══ Materials provided ══

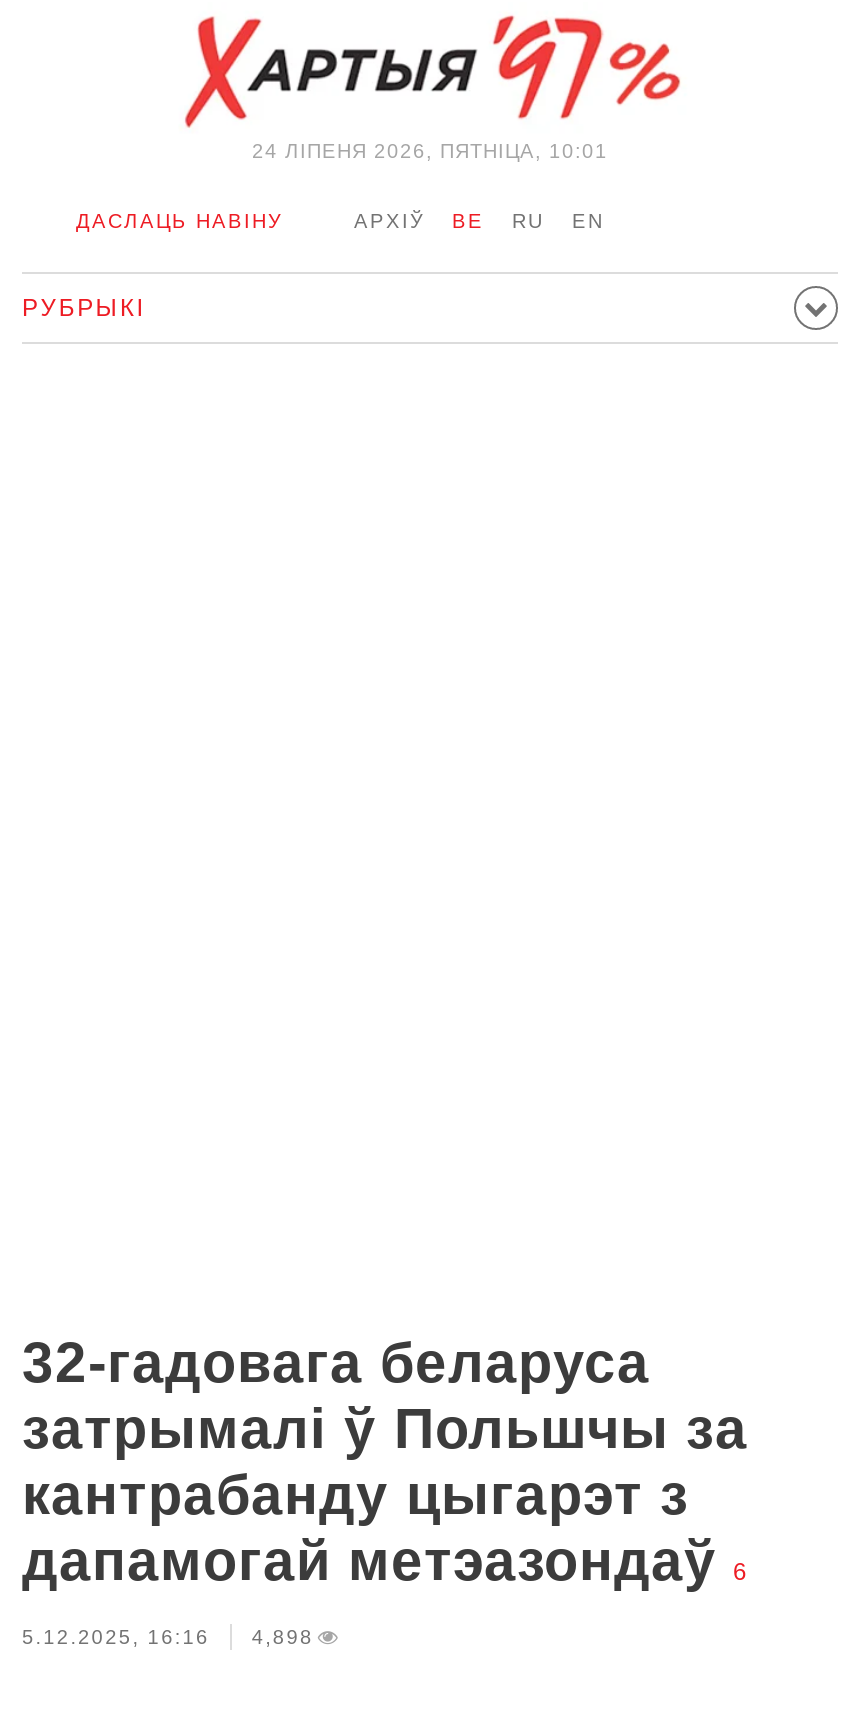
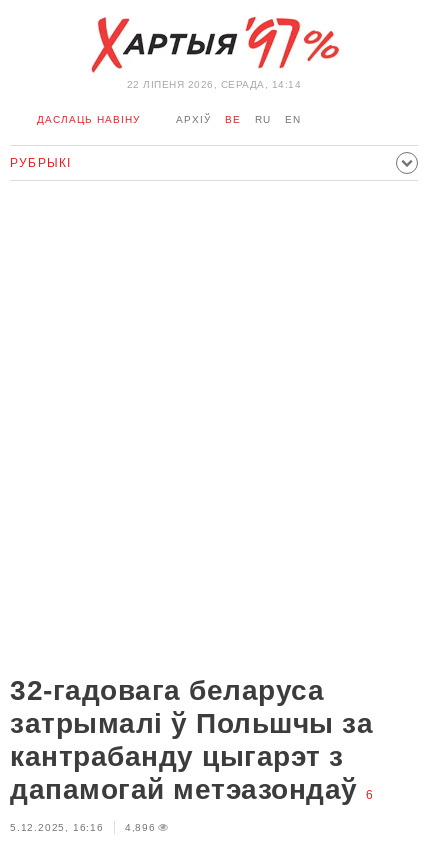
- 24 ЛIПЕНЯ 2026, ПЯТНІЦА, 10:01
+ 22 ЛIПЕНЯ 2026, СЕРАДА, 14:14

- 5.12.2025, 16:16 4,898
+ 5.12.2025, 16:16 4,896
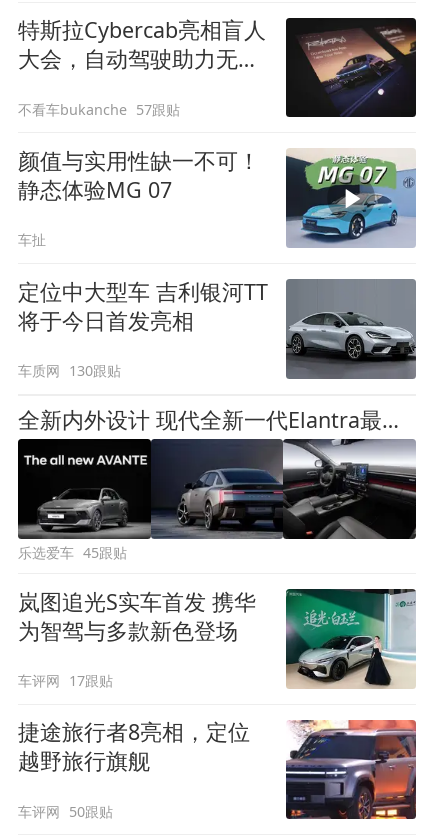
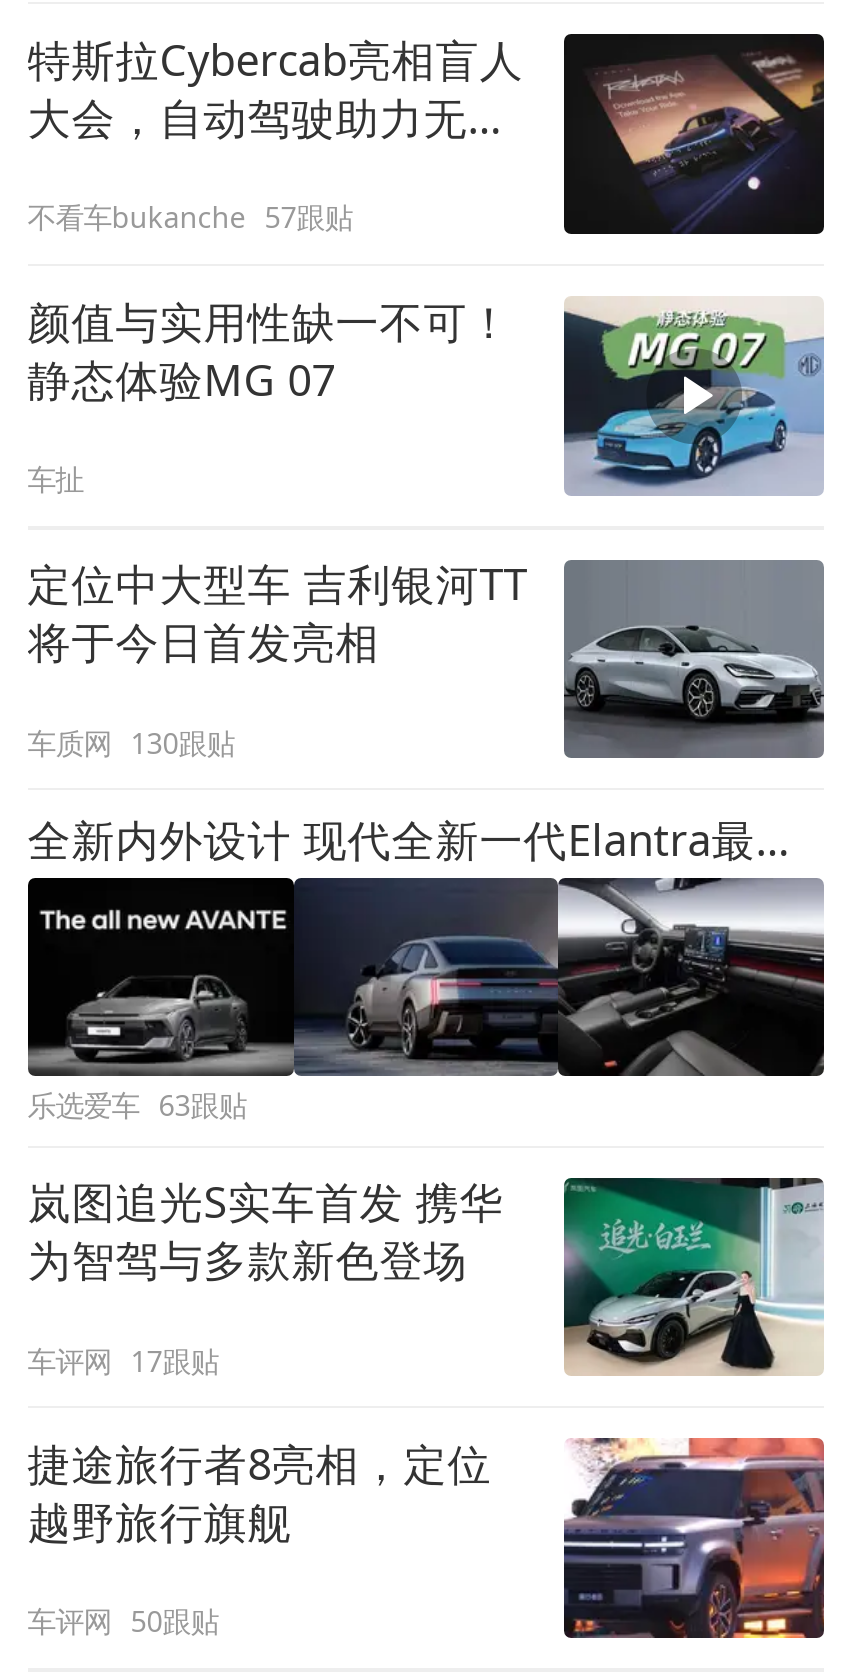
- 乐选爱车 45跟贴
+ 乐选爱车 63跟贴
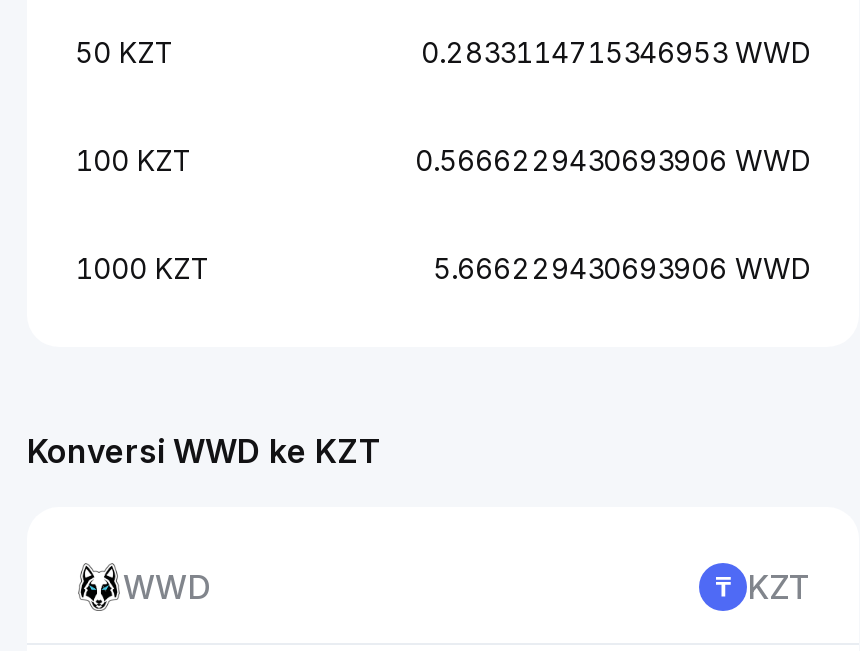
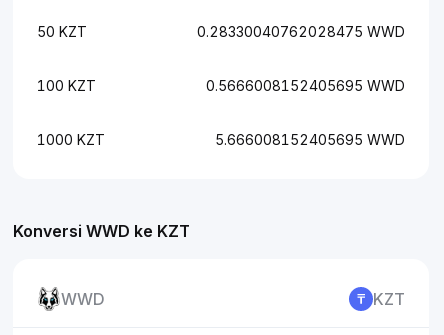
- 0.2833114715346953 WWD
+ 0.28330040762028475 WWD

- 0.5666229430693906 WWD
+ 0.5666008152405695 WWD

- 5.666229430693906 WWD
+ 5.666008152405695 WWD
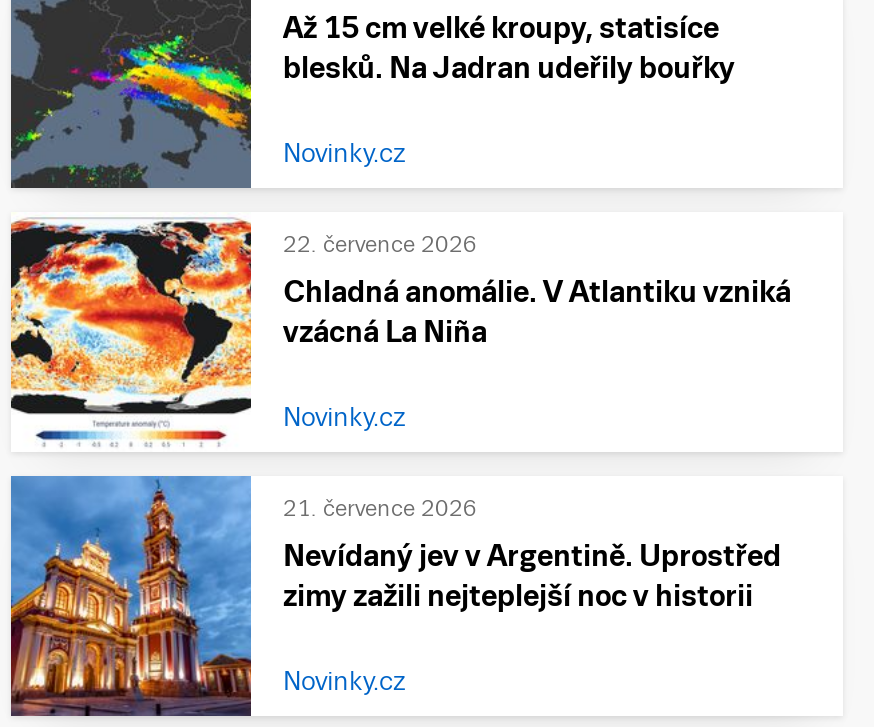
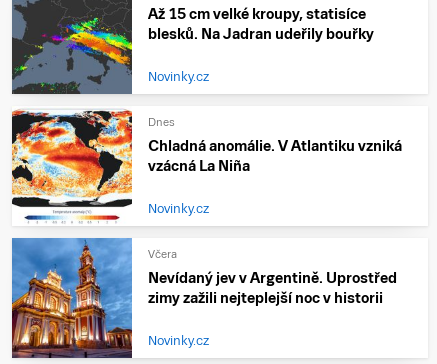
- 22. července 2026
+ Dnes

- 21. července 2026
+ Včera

═══

**What to work on:** Copy out, from the data above, each line where the string "ЛIПЕНЯ" is present.

**Response below:**
- 24 ЛIПЕНЯ 2026, ПЯТНІЦА, 10:01
+ 22 ЛIПЕНЯ 2026, СЕРАДА, 14:14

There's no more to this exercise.